In [44]:
import pandas as pd

In [None]:
path = "../train_data/" # Ваш путь до директории с данными /path/to/data/
data = pd.read_csv(path + 'train_events.csv')
video = pd.read_csv(path + 'video_info_v2.csv')
targets = pd.read_csv(path + 'train_targets.csv')

In [None]:
def pars_user_history_as_sequence(data, id):
    user_data = data[data['viewer_uid']==id]
    user_data = user_data.sort_values(by="event_timestamp")
    fields = ["region", "ua_device_type", "ua_client_type", "ua_os", "ua_client_name", "quart_watchtime", "category", "author_id", "title",]

    for fieald in fields:
        user_data[fieald] = user_data[fieald].apply(lambda x: x.replace(" ", "-"))
    
    user_row  = "[CLS] " + " [SEP] ".join(["_".join(row[fields]) for _, row in user_data[fields].iterrows()]) + " [CLS]"
        
    return user_row
    
def get_quart(watchtime):
    if 0 <= watchtime < 25:
        return "quart1"
    elif 25 <= watchtime < 50:
        return "quart2"
    elif 50 <= watchtime < 75:
        return "quart3"
    elif 75 <= watchtime <= 100:
        return "quart4"

all_data = data.merge(video, how="left", on="rutube_video_id")

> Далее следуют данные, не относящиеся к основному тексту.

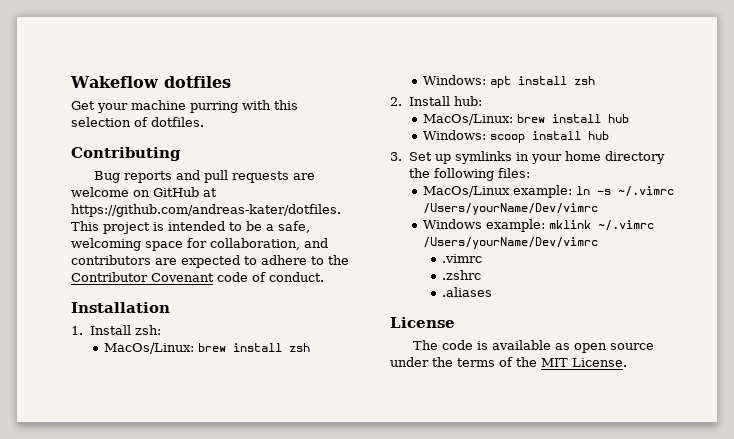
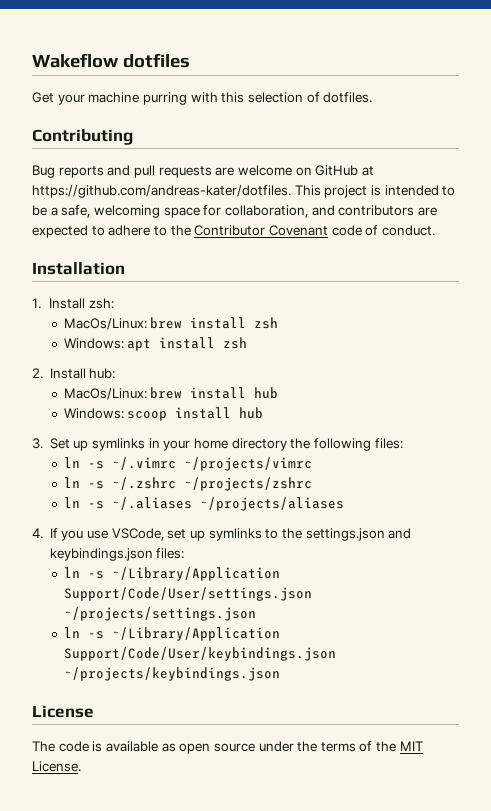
- MacOs/Linux example: ln -s ~/.vimrc /Users/yourName/Dev/vimrc
- Windows example: mklink ~/.vimrc /Users/yourName/Dev/vimrc
- .vimrc
- .zshrc
- .aliases
+ ln -s ~/.vimrc ~/projects/vimrc
+ ln -s ~/.zshrc ~/projects/zshrc
+ ln -s ~/.aliases ~/projects/aliases
+ 4. If you use VSCode, set up symlinks to the settings.json and keybindings.json files:
+ ln -s ~/Library/Application Support/Code/User/settings.json ~/projects/settings.json
+ ln -s ~/Library/Application Support/Code/User/keybindings.json ~/projects/keybindings.json

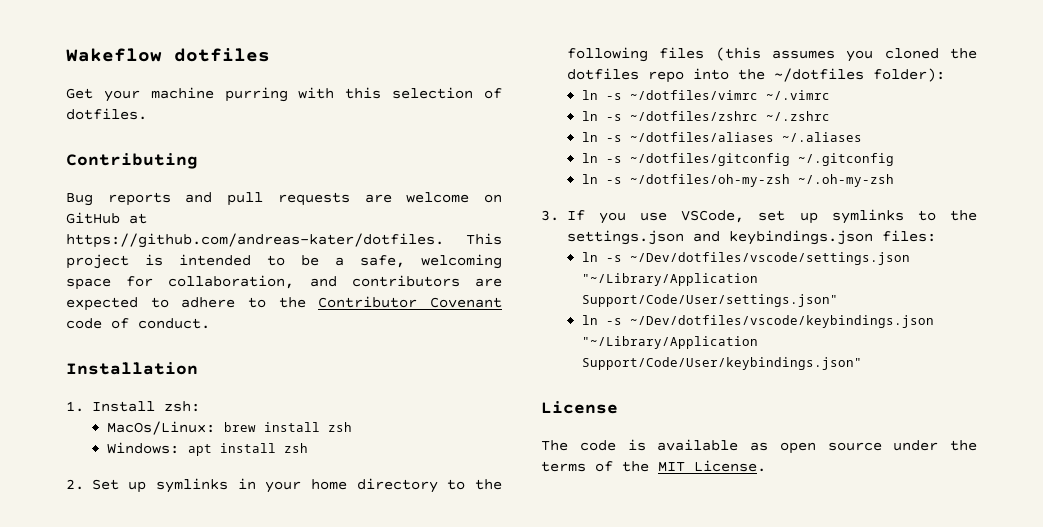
- 2. Install hub:
- MacOs/Linux: brew install hub
- Windows: scoop install hub
- 3. Set up symlinks in your home directory the following files:
- ln -s ~/.vimrc ~/projects/vimrc
- ln -s ~/.zshrc ~/projects/zshrc
- ln -s ~/.aliases ~/projects/aliases
- 4. If you use VSCode, set up symlinks to the settings.json and keybindings.json files:
+ 2. Set up symlinks in your home directory to the following files (this assumes you cloned the dotfiles repo into the ~/dotfiles folder):
+ ln -s ~/dotfiles/vimrc ~/.vimrc
+ ln -s ~/dotfiles/zshrc ~/.zshrc
+ ln -s ~/dotfiles/aliases ~/.aliases
+ ln -s ~/dotfiles/gitconfig ~/.gitconfig
+ ln -s ~/dotfiles/oh-my-zsh ~/.oh-my-zsh
+ 3. If you use VSCode, set up symlinks to the settings.json and keybindings.json files:
- ln -s ~/Library/Application Support/Code/User/settings.json ~/projects/settings.json
- ln -s ~/Library/Application Support/Code/User/keybindings.json ~/projects/keybindings.json
+ ln -s ~/Dev/dotfiles/vscode/settings.json "~/Library/Application Support/Code/User/settings.json"
+ ln -s ~/Dev/dotfiles/vscode/keybindings.json "~/Library/Application Support/Code/User/keybindings.json"

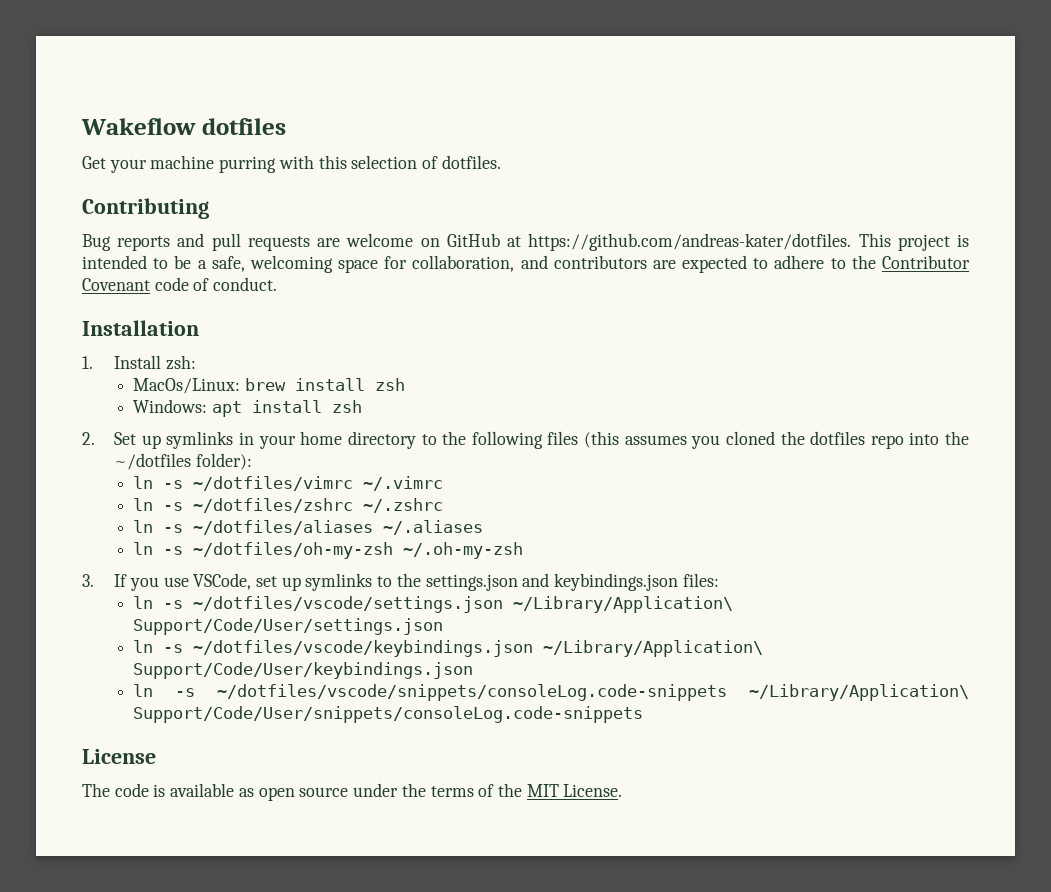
- ln -s ~/dotfiles/gitconfig ~/.gitconfig
- ln -s ~/Dev/dotfiles/vscode/settings.json "~/Library/Application Support/Code/User/settings.json"
- ln -s ~/Dev/dotfiles/vscode/keybindings.json "~/Library/Application Support/Code/User/keybindings.json"
+ ln -s ~/dotfiles/vscode/settings.json ~/Library/Application\ Support/Code/User/settings.json
+ ln -s ~/dotfiles/vscode/keybindings.json ~/Library/Application\ Support/Code/User/keybindings.json
+ ln -s ~/dotfiles/vscode/snippets/consoleLog.code-snippets ~/Library/Application\ Support/Code/User/snippets/consoleLog.code-snippets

all_data["rel_watchtime"] = all_data["total_watchtime"] / all_data["total_watchtime"]
all_data["quart_watchtime"] = all_data["total_watchtime"].apply(get_quart)
all_data["author_id"] = all_data["author_id"].apply(lambda x: str(x))
all_data = all_data.fillna("unk")

all_users = all_data['viewer_uid'].to_list()

In [None]:
users_history = {id: pars_user_history_as_sequence(all_data, id) for id in all_users}

In [None]:
train_data = pd.DataFrame({"viewer_uid": users_history.keys(), "history": users_history.values()})

In [None]:
train_data = train_data.merge(targets[['age', 'age_class', 'sex', 'viewer_uid']], how="left", on="viewer_uid")
train_data[['age', 'age_class', 'sex']] = train_data[['age', 'age_class', 'sex']].apply(lambda x: x.to_list()[0])

In [46]:
train_data = pd.read_csv(path + "custom_bert_train.csv")
custom_tokens = train_data['history'].apply(lambda x: x.replace("_", " ")).to_list()

In [47]:
from tokenizers import Tokenizer, models, pre_tokenizers, decoders, trainers, normalizers
from tokenizers.processors import TemplateProcessing

# 1. Определение базовой модели токенизатора
tokenizer = Tokenizer(models.BPE())

# 2. Установка нормализаторов и пре-токенизаторов
tokenizer.normalizer = normalizers.Sequence([normalizers.Lowercase(), normalizers.Replace("_", " "),
                                            normalizers.Replace("-", " ")])
tokenizer.pre_tokenizer = pre_tokenizers.Whitespace()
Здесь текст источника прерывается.